Soon I was a husband and father of two, living not too far from my hometown of Atlanta, Georgia. But things were not right as rain for me. I would find myself sullen and depressed for no apparent reason. I have a great wife who loves me dearly. Two very smart healthy kids. A somewhat satisfying job that paid me an inordinate amount of money compared to the amount of actual “work” involved. Everything should be great, but it wasn’t.

So I started doing what I do to figure things out, write. Talk therapy is virtually useless for me. I read that Kurt Vonnegut advised young writers to “write the way they speak”. For me that doesn’t work so well, because for one I hardly ever talk at all. Can’t help it, I am just not a chatterbox. For two, the way I speak has very little to do with me and a lot more to do with who I am talking to…..

(Side bar: You see what just happened there. As I am writing this, I just realized perhaps the reasoning in Mr. Vonnegut’s advice. Don’t you always write for an audience, even if it is yourself. And if it is yourself who you are writing for, wouldn’t you write something you would want to read.
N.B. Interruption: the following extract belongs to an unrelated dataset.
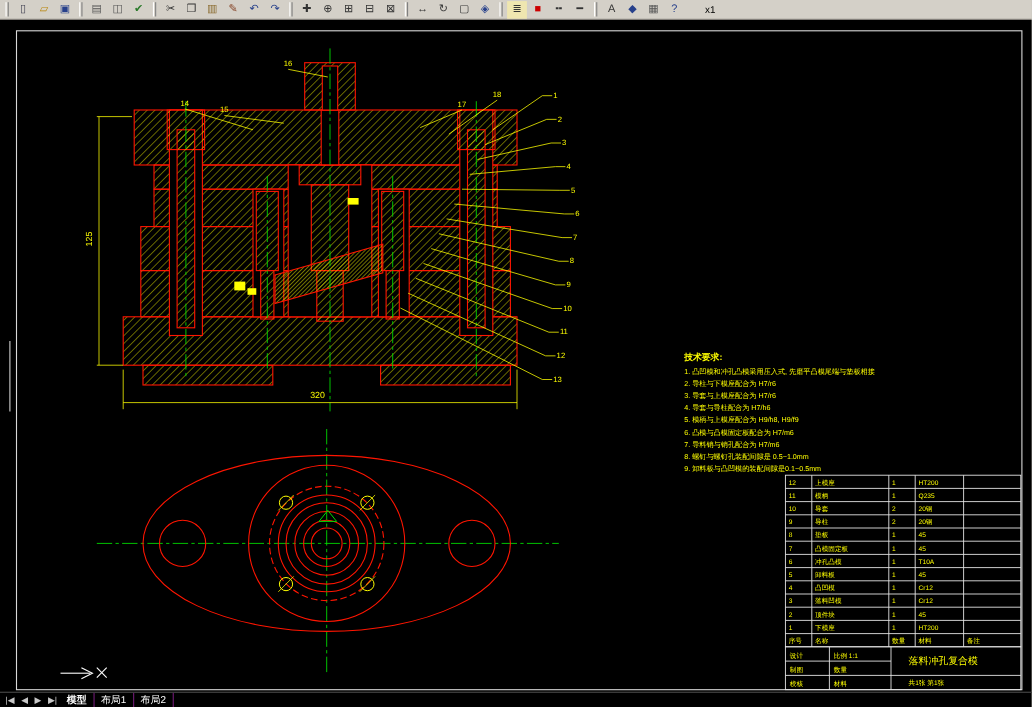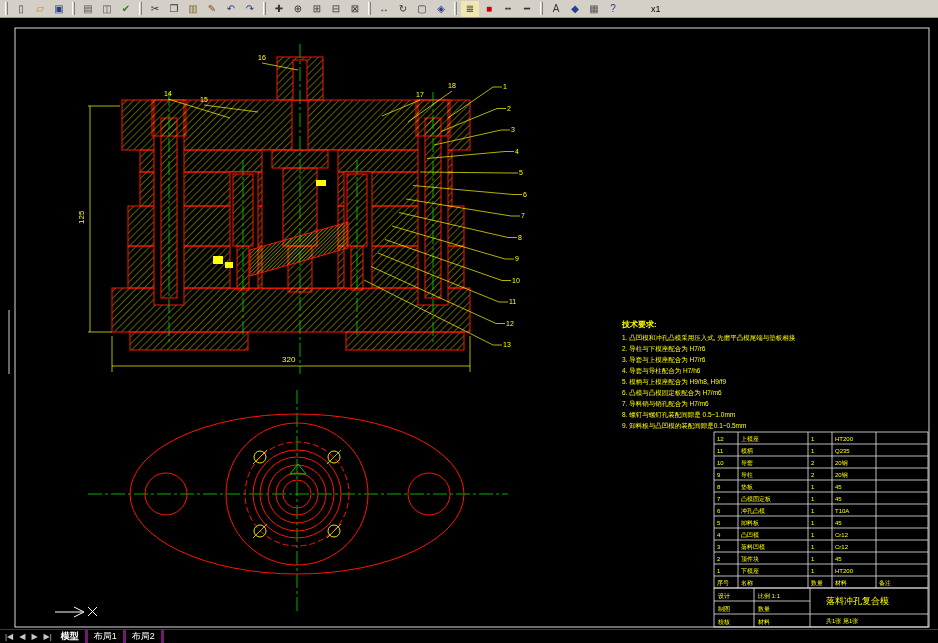"x1" .tb-label { margin-left: 28px -> 18px }
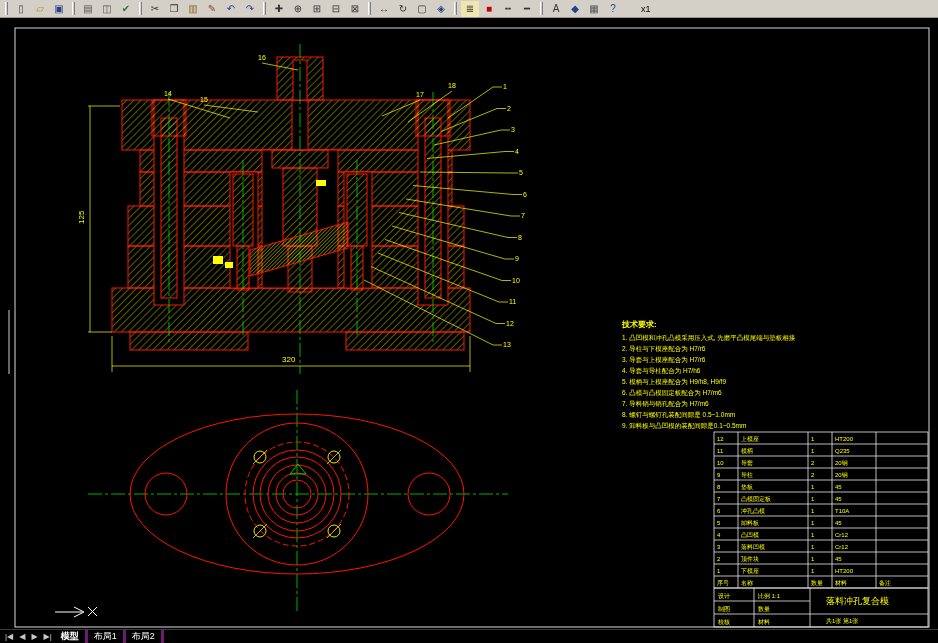"模型" .tab { border-right: 3px solid #701a75 -> 1px solid #701a75 }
This follows right into another piece of advice attributed to Mr. Vonnegut. See proof positive, I think well when I am writing.)

The things I wrote at the time seemed to have every little to do with me. Instead, they turned out to be any combination of random thoughts, observations, or in some cases random word assortments that gave the appearance of sentences.  However, the experience was relieving and relaxing. That’s when I realized. My brain for years had been programmed to write. Regardless of whether there was someone to read my writings or if anybody ever saw them, I was physically incapable of living without writing. In some ways it’s a curse. But the headaches quickly went away, and I stopped missing work.

So, there it is. Writing for me is more cathartic involuntary muscle spasms like…well…sexual eruption. In short, as a kid I wrote for others attention, now I write because I can’t help it. God has a way of getting you to do what he (or she very well could be a she, but we are not going to debate that this time) wants. In my case, it’s Write or Die.